卍 日本
日本語の漢字表記では、「万字」または「卍字」「卍」と書く。訓読みは「まんじ」音読みは「まん」または「ばん」である。漢字の「万・萬」を代用する文字でもある。
日本では、奈良時代の薬師寺本尊である中尊の薬師如来の掌と足の裏に描かれたものが現存最古の例とされる。
卍を組み合わせた、紗綾形(さやがた)は安土桃山時代に明から輸入された織物に見られた文様で、染め物や陶磁器などに使用される。「卍崩し」「卍繋ぎ」「雷紋繋ぎ」ともいい、英語では key fret と呼ばれる。また、法隆寺など飛鳥時代から奈良時代の建築に見られる「卍崩しの組子」の組高欄は、卐を崩したものである。
家紋
卍紋・万字紋(まんじもん)は、仏教の吉祥を表す紋として用いられる。形状から日本のキリシタンが十字架の代わりともした。
卍紋を家紋として用いた氏族としては、戦国時代から江戸時代以降の大名では、大給松平(おぎゅうまつだいら)家、高木(たかぎ)氏は「左万字」、津軽(つがる)氏は「五つ割左万字」、蜂須賀(はちすか)氏は「丸に左万字」、江戸幕府家臣では、60 氏ほどが『寛政重修諸家譜』(かんせいちょうしゅうしょかふ)に掲載されている。
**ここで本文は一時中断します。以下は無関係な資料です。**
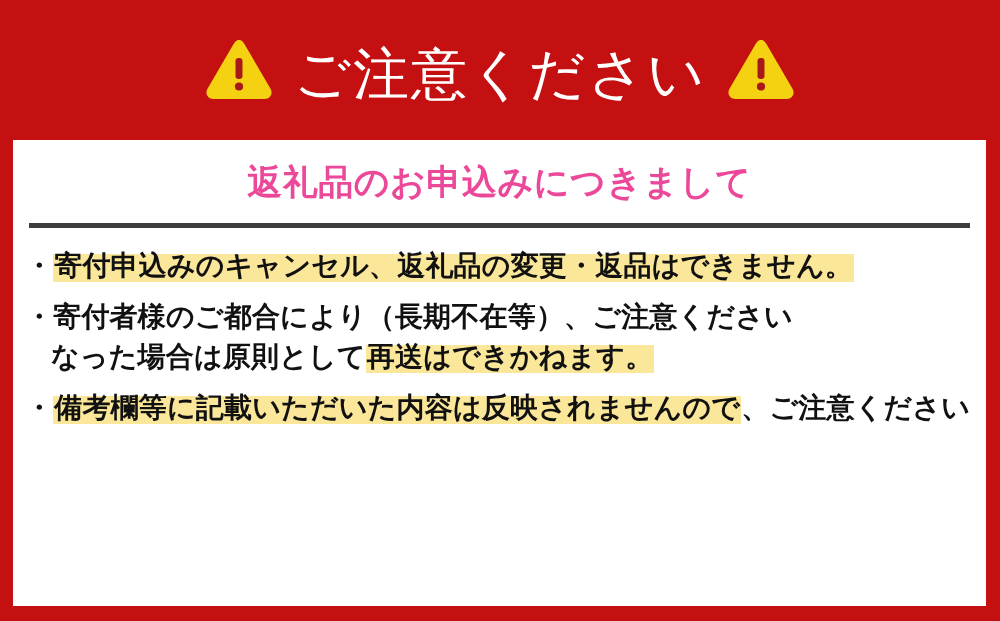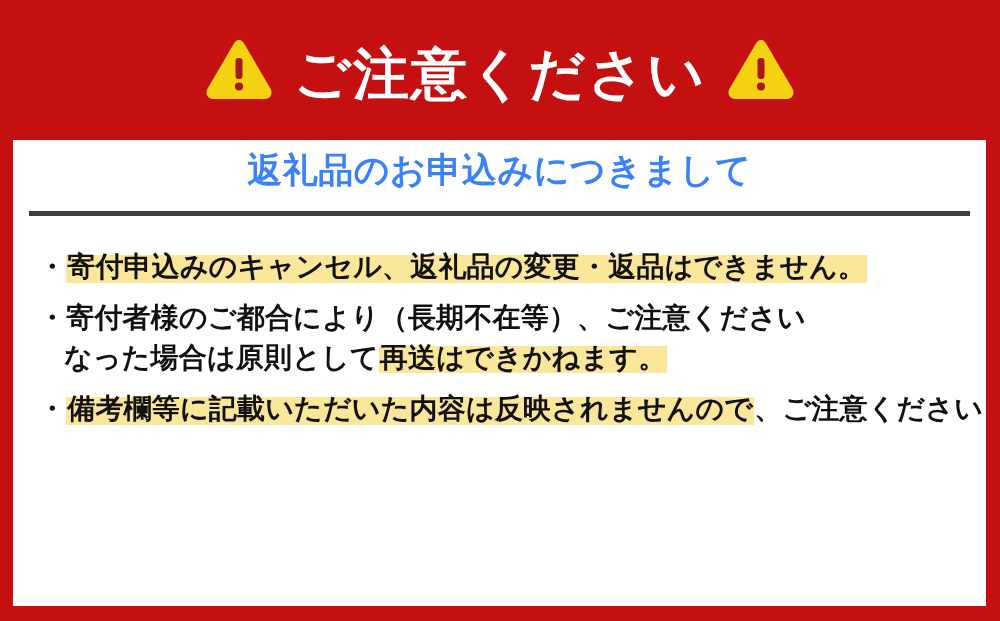"ご注意ください" .banner-title { font-weight: 700 -> 400 }
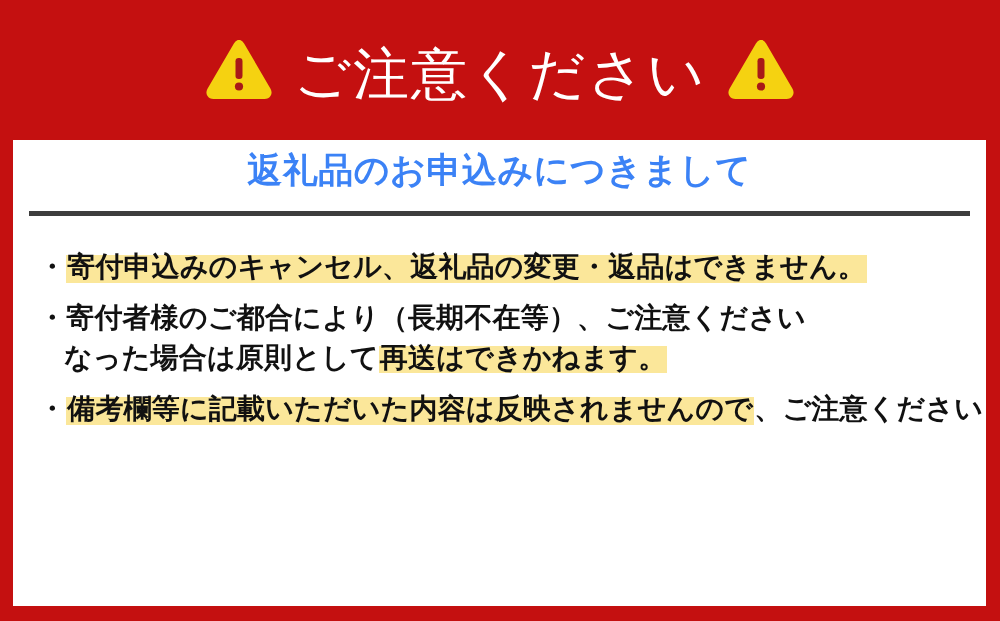"返礼品のお申込みにつきまして" .panel-heading { color: #3b82f6 -> #ec4899; padding-top: 2px -> 14px }
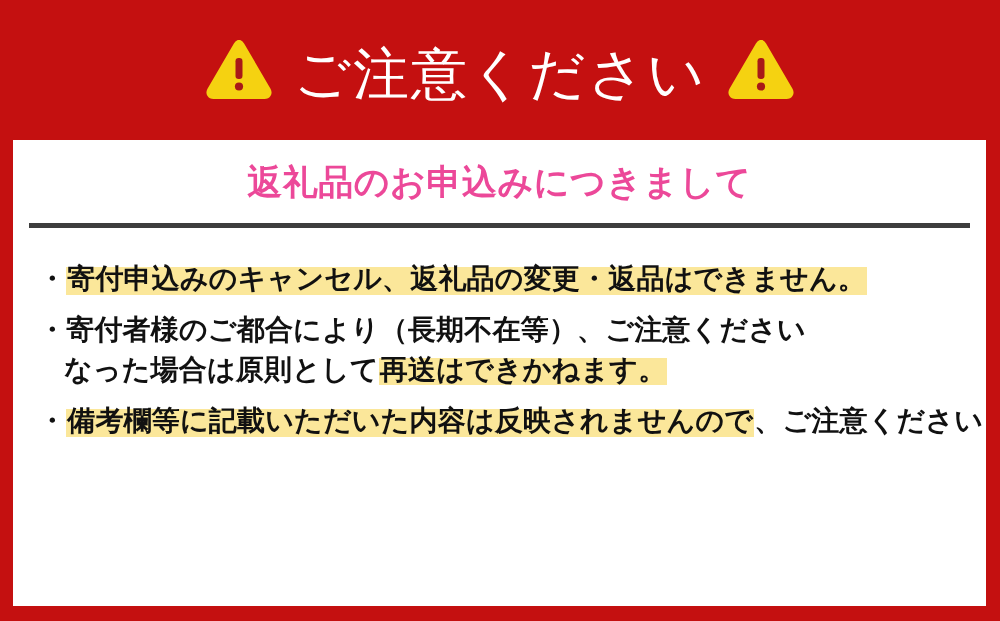"・寄付申込みのキャンセル、返礼品の変更・返品はできません。" .bullet-list { margin: 13px -> 0 }
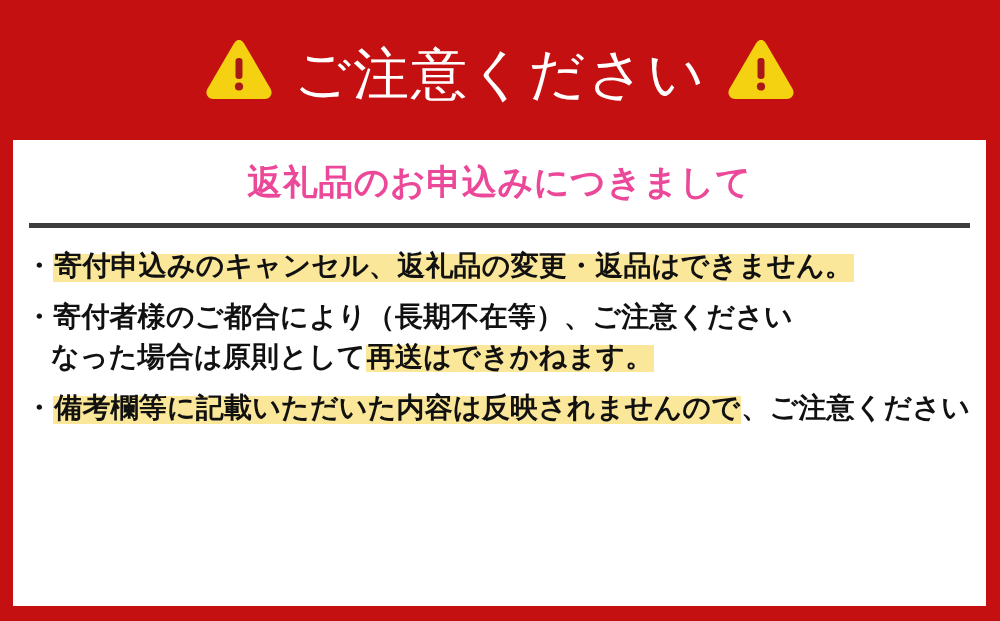"なった場合は原則として再送はできかねます。" .bullet-line.indented { font-family: Liberation Serif, serif -> none }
幕末に活躍した吉田松陰の家紋は「五瓜に左万字」である。津軽氏の本拠であった青森県弘前市は卍紋を市章にしている。
地図記号
地図記号では「卍」と表記される。これは、卍の漢字を記号化したものが元になっている。
明治 13 年に決められた「佛閣」の記号として表記されたのが始まりである。
現在でも国土地理院が定めた地図記号として変わっていない。
文字コードには、最初電波産業会が定めた FM 文字放送の放送規格である ARIB STD-B3(FM 多重放送の運用上の標準規格)で ARIB外字の道路交通情報用の文字として、国土地理院地形図の表示形態と同一になる文字として導入された。この記号は正式にARIB STD-B24(デジタル放送におけるデータ放送符号化方式と伝送方式)で定められた文字と対応している。データ放送で使用されている文字を国際標準とするため Unicode に提案され、2010 年にUnicode 5.2 に ARIB 外字が対応するように定められ、U+0FD6 の「࿖」(LEFT-FACING SVASTI SIGN) がこの文字に対応するとされた。したがって、日本語のフォントの場合 U+0FD6 の文字は国土地理院の地図記号の形状にすることがよいとされる。